Source records
=== Begin Enclosure ===
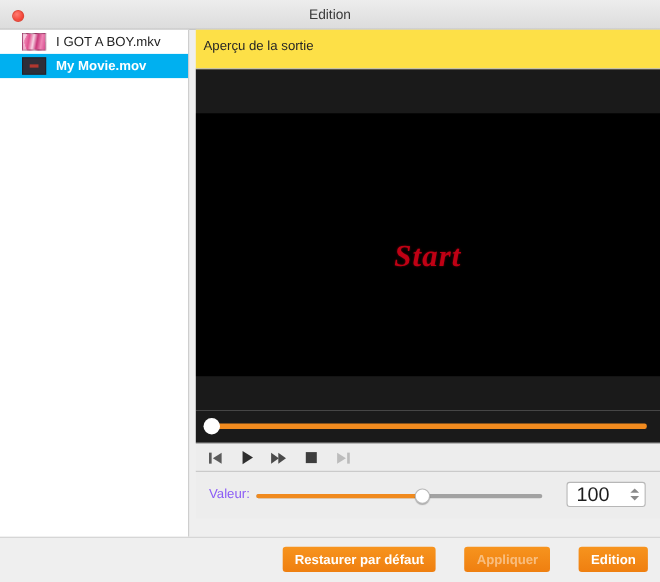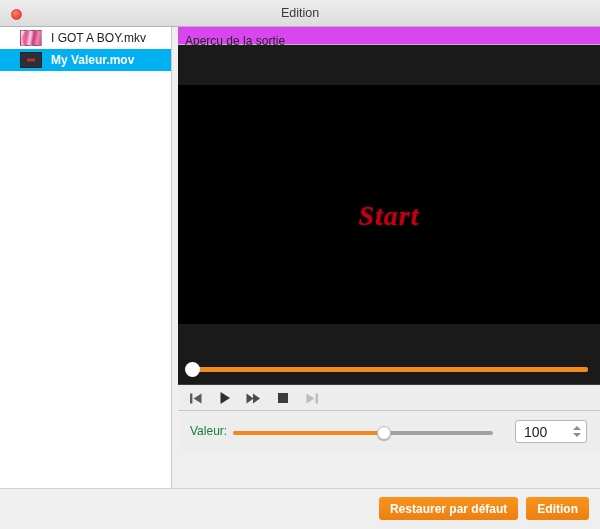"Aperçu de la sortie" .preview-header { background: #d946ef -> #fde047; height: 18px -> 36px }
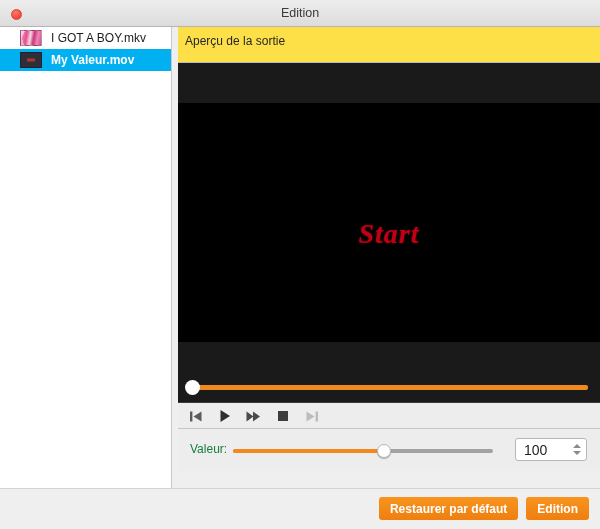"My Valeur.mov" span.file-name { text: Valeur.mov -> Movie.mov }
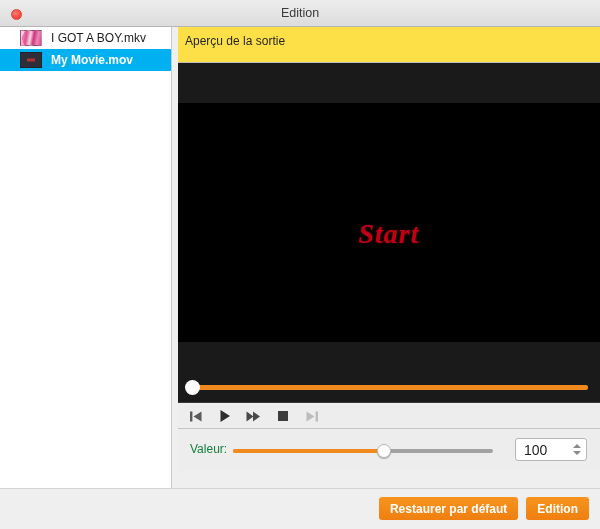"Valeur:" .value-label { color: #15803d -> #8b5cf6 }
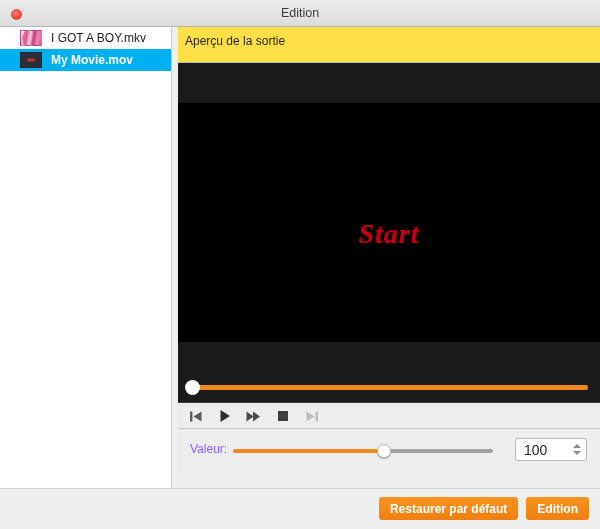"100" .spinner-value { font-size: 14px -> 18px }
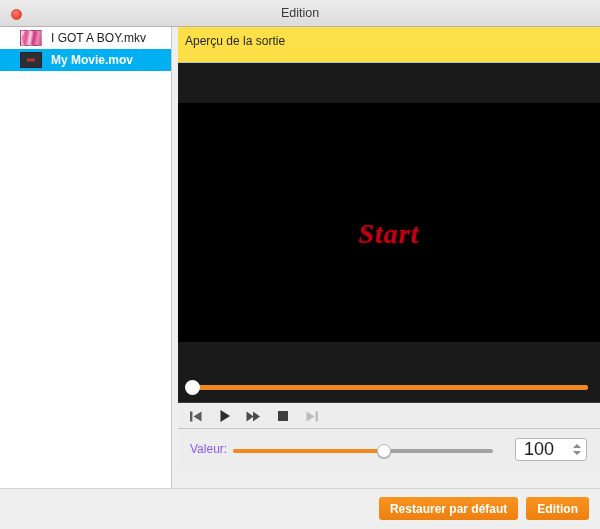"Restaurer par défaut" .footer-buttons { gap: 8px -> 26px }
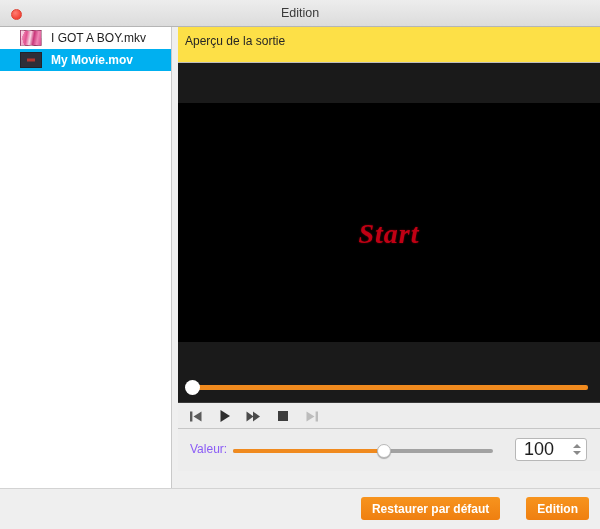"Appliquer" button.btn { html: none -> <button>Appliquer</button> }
=== End Enclosure ===
*WORK ITEM*
The expected output is every entry, retyped exactly, with all pictures removed.

*ANSWER FOR THE TASK*
"Aperçu de la sortie" .preview-header { background: #d946ef -> #fde047; height: 18px -> 36px }
"My Valeur.mov" span.file-name { text: Valeur.mov -> Movie.mov }
"Valeur:" .value-label { color: #15803d -> #8b5cf6 }
"100" .spinner-value { font-size: 14px -> 18px }
"Restaurer par défaut" .footer-buttons { gap: 8px -> 26px }
"Appliquer" button.btn { html: none -> <button>Appliquer</button> }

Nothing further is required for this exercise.